Tussen Maarssen naar Breukelen staat de trein ineens stil. Niemand weet waarom. De luidsprekers laten, behalve wat geknars, geen informatie los. De passagiers in de hal speculeren druk over de oorzaak. Een conducteur loopt naar de deuren, probeert ze met de noodhandle open te trekken, maar dat lukt niet. Dan loopt hij door de aangrenzende wagon naar de volgende deur waar hij dezelfde handeling uitvoert.
Hans vindt zich terug in de eerste wagon. Hij is bekneld geraakt tussen twee banken. Hij ziet niet veel, maar registreert zijn omgeving met pijnlijke nauwkeurigheid. Aan de kant van het raam steekt een hand uit boven het verwrongen staal van de geplette bank; een medereiziger die bij het eerste lawaai vertwijfeld had gegild en gevangen werd in een angstgebaar. Er duwt iets tegen zijn rug. Dat moet de schooltas van het meisje zijn dat zojuist nog naast hem zat. Het kind zelf ziet hij niet, moet onder hem liggen, maar hij voelt haar niet.
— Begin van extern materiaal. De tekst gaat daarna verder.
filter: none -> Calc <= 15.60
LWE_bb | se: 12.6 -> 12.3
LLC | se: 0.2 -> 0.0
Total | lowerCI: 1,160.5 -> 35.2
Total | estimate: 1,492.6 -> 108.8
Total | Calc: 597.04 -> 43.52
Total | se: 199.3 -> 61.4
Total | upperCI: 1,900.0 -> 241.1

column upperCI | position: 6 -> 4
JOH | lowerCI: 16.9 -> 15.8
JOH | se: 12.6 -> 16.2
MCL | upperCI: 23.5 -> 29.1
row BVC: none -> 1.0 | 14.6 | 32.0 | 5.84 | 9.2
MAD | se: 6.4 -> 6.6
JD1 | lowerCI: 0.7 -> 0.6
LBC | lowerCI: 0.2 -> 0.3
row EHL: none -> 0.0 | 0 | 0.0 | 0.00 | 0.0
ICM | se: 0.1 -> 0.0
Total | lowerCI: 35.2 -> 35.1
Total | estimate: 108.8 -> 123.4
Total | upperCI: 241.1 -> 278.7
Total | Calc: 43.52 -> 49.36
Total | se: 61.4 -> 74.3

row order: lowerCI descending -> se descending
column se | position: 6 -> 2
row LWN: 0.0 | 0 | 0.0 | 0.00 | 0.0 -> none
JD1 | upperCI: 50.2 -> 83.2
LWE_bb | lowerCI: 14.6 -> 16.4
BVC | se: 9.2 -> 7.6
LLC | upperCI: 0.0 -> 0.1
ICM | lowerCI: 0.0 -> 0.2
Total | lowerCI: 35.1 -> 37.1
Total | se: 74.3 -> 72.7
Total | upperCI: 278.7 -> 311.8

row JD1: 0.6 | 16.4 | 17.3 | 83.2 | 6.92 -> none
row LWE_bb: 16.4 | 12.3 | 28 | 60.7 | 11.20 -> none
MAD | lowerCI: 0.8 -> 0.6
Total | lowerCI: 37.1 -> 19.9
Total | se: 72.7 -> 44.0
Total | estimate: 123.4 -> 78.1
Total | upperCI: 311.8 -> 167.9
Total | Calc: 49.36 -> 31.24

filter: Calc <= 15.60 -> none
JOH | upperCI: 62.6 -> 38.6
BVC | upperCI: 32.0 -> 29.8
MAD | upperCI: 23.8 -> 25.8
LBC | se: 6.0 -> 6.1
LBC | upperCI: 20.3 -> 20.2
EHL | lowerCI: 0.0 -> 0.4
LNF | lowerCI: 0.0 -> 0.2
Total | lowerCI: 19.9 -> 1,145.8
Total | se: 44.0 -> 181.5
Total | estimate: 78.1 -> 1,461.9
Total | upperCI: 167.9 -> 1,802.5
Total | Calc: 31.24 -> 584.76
Hij hoort ook niets meer, behalve een aanhoudend gezoem in zijn hoofd. Een vervelend soort gebrom waardoor hij niet meer kan nadenken. Er parelen zweetdruppels op zijn voorhoofd en bovenlip. Zijn handen voelen als verdoofd. Zijn hoofd tolt en alles om hem heen begint te draaien.
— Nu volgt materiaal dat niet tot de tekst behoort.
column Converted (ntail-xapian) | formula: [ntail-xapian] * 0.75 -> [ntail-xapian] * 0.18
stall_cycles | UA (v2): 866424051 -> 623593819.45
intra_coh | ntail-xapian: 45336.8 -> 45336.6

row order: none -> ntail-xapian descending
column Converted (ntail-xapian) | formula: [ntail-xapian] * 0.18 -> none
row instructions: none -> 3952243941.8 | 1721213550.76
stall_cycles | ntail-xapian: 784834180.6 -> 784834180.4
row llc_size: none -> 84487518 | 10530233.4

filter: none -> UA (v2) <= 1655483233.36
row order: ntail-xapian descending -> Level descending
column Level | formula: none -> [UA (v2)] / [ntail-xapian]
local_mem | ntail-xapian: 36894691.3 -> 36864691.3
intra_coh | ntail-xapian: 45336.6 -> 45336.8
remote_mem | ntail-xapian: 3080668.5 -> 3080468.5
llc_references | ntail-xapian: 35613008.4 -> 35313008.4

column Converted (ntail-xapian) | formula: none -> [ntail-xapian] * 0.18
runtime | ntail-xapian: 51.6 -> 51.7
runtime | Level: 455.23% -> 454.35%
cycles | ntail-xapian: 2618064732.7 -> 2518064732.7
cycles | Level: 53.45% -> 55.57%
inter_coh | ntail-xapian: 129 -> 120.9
Snakkend naar zuurstof probeert Hans zijn ademhaling onder controle te krijgen. Rustig uitademen, langer dan je eigenlijk kunt, dan vier tellen inademen, adem even vasthouden en weer zes tellen uit. Kalm aan en goed concentreren. Hij prijst zich gelukkig dat hij zich nog herinnert wat Roos, zijn therapeute, hem had geleerd over die duizelingen van hem. Hij voelt de wand achter zich. Dankbaar leunt hij er zwaar tegenaan. Dan laat hij zich, nog steeds langzaam in- en uitademend, zachtjes naar beneden glijden tot hij op zijn hurken zit. Zijn rug tegen de muur van de wagon, zijn hoofd in zijn handen. Zo blijft hij ineengedoken zitten tot de trein zich weer in beweging zet.